» AVAILABLE RECORDS:

□ □ □ □

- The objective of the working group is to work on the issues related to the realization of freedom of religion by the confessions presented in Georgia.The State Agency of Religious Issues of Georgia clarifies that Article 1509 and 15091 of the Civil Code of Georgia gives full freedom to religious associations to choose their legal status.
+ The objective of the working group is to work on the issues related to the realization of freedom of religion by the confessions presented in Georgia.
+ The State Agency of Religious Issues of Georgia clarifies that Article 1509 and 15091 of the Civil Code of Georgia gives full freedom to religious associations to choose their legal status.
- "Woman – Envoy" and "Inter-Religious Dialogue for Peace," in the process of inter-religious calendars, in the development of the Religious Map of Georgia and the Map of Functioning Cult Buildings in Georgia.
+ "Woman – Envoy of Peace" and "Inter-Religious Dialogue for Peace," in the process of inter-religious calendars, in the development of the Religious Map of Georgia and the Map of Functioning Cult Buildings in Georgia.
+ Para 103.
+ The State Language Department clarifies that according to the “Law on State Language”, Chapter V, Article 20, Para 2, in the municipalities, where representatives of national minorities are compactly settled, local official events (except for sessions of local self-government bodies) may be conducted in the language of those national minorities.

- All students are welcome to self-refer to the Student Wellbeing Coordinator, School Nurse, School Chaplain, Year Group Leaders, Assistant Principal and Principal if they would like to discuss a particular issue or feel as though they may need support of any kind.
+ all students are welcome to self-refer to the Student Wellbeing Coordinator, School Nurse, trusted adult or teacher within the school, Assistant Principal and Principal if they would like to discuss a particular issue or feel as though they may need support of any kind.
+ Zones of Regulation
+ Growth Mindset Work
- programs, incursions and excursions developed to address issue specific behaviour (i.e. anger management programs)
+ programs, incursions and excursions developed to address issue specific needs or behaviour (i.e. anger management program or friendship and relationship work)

□ □ □ □

» PROBLEM DESCRIPTION:
Go through the material above, find each line with the string "support", and copy it.

» WORKED SOLUTION:
- All students are welcome to self-refer to the Student Wellbeing Coordinator, School Nurse, School Chaplain, Year Group Leaders, Assistant Principal and Principal if they would like to discuss a particular issue or feel as though they may need support of any kind.
+ all students are welcome to self-refer to the Student Wellbeing Coordinator, School Nurse, trusted adult or teacher within the school, Assistant Principal and Principal if they would like to discuss a particular issue or feel as though they may need support of any kind.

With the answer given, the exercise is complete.